### RECORDS SHOWN ###

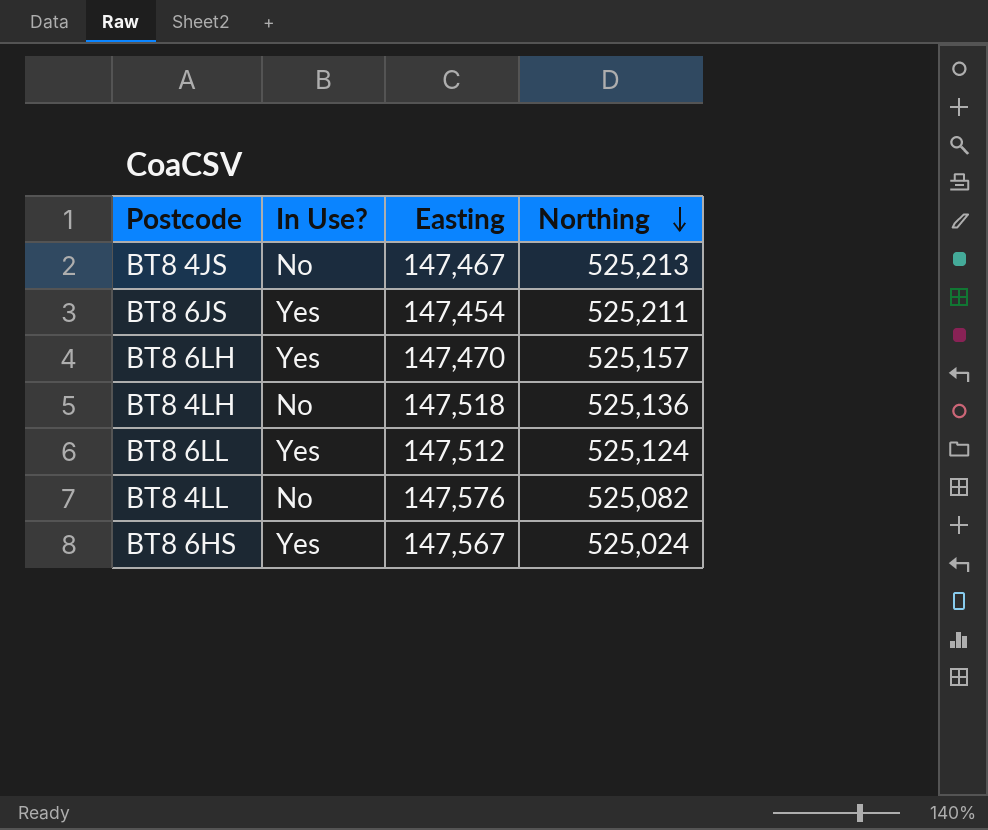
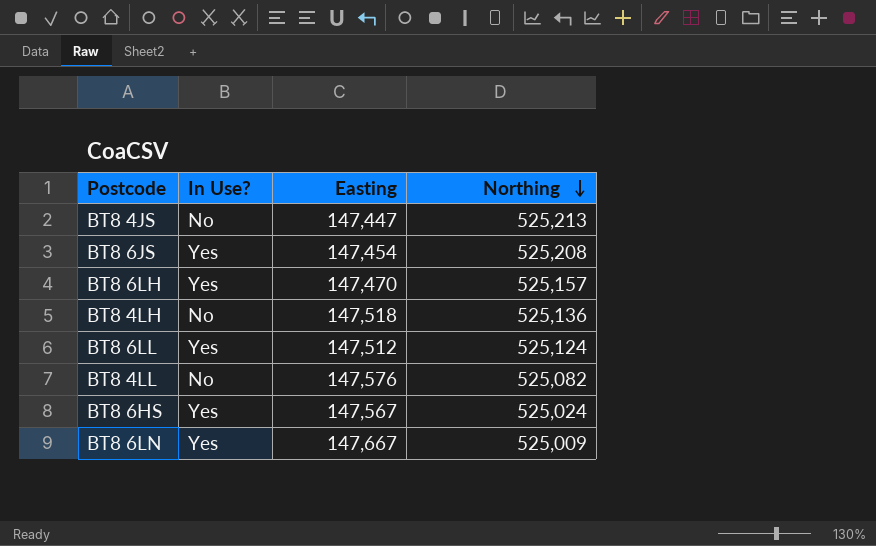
BT8 4JS | Easting: 147,467 -> 147,447
BT8 6JS | Northing: 525,211 -> 525,208
row BT8 6LN: none -> Yes | 147,667 | 525,009

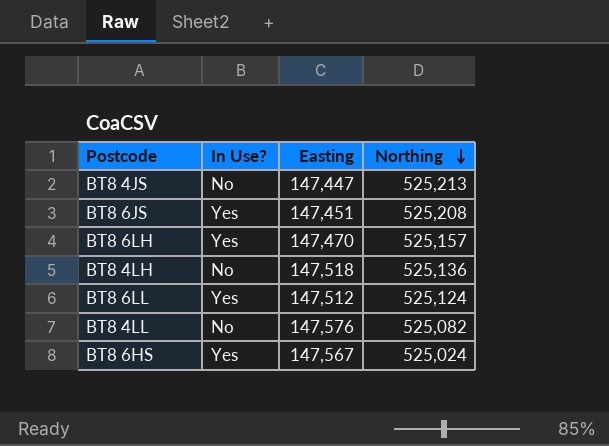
row BT8 6LN: Yes | 147,667 | 525,009 -> none
BT8 6JS | Easting: 147,454 -> 147,451

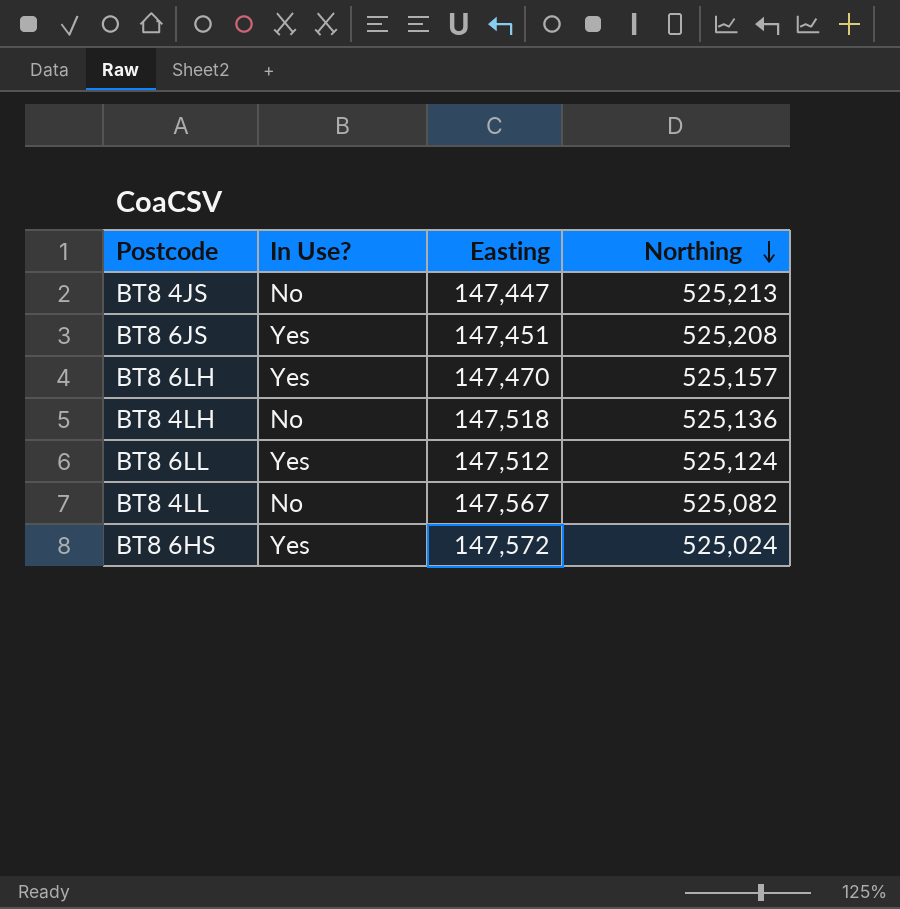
BT8 4LL | Easting: 147,576 -> 147,567
BT8 6HS | Easting: 147,567 -> 147,572

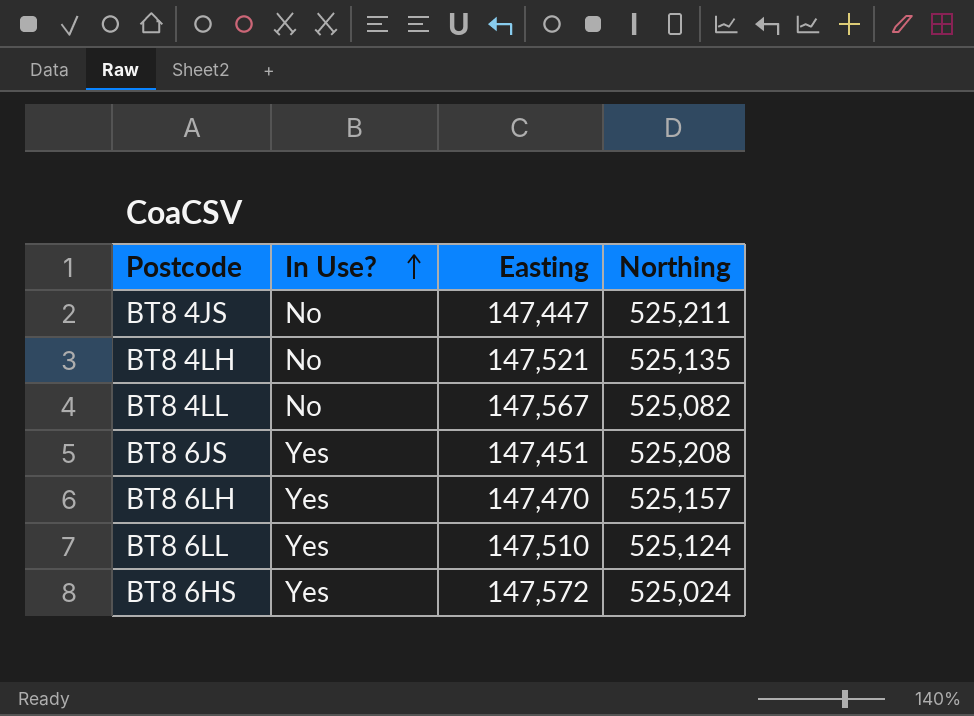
row order: Northing descending -> In Use? ascending
BT8 4JS | Northing: 525,213 -> 525,211
BT8 4LH | Easting: 147,518 -> 147,521
BT8 4LH | Northing: 525,136 -> 525,135
BT8 6LL | Easting: 147,512 -> 147,510

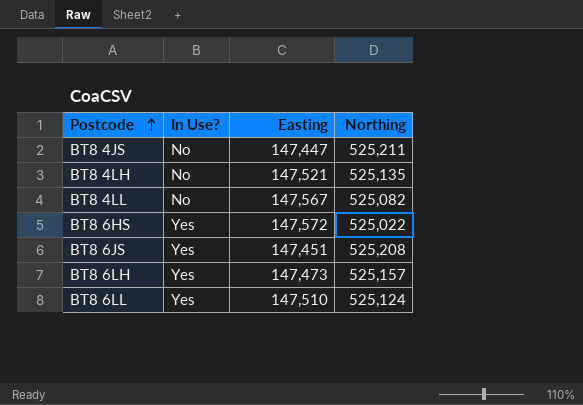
row order: In Use? ascending -> Postcode ascending
BT8 6HS | Northing: 525,024 -> 525,022
BT8 6LH | Easting: 147,470 -> 147,473

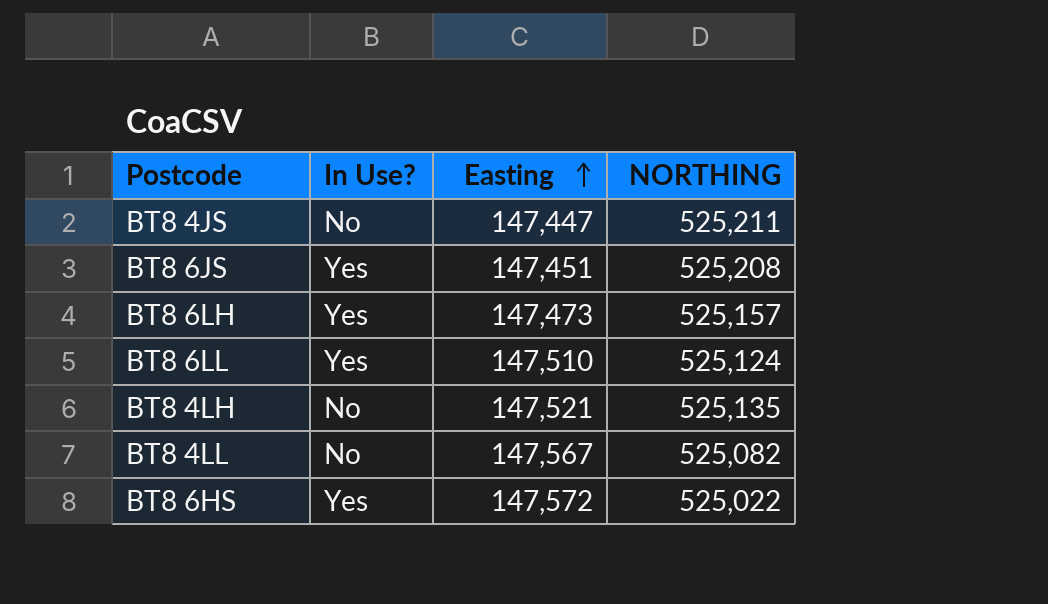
row order: Postcode ascending -> Easting ascending
column name: Northing -> NORTHING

###

YOUR GOAL >> With images left out, the data must be transcribed exactly.

SOLUTION >>
BT8 4JS | Easting: 147,467 -> 147,447
BT8 6JS | Northing: 525,211 -> 525,208
row BT8 6LN: none -> Yes | 147,667 | 525,009

row BT8 6LN: Yes | 147,667 | 525,009 -> none
BT8 6JS | Easting: 147,454 -> 147,451

BT8 4LL | Easting: 147,576 -> 147,567
BT8 6HS | Easting: 147,567 -> 147,572

row order: Northing descending -> In Use? ascending
BT8 4JS | Northing: 525,213 -> 525,211
BT8 4LH | Easting: 147,518 -> 147,521
BT8 4LH | Northing: 525,136 -> 525,135
BT8 6LL | Easting: 147,512 -> 147,510

row order: In Use? ascending -> Postcode ascending
BT8 6HS | Northing: 525,024 -> 525,022
BT8 6LH | Easting: 147,470 -> 147,473

row order: Postcode ascending -> Easting ascending
column name: Northing -> NORTHING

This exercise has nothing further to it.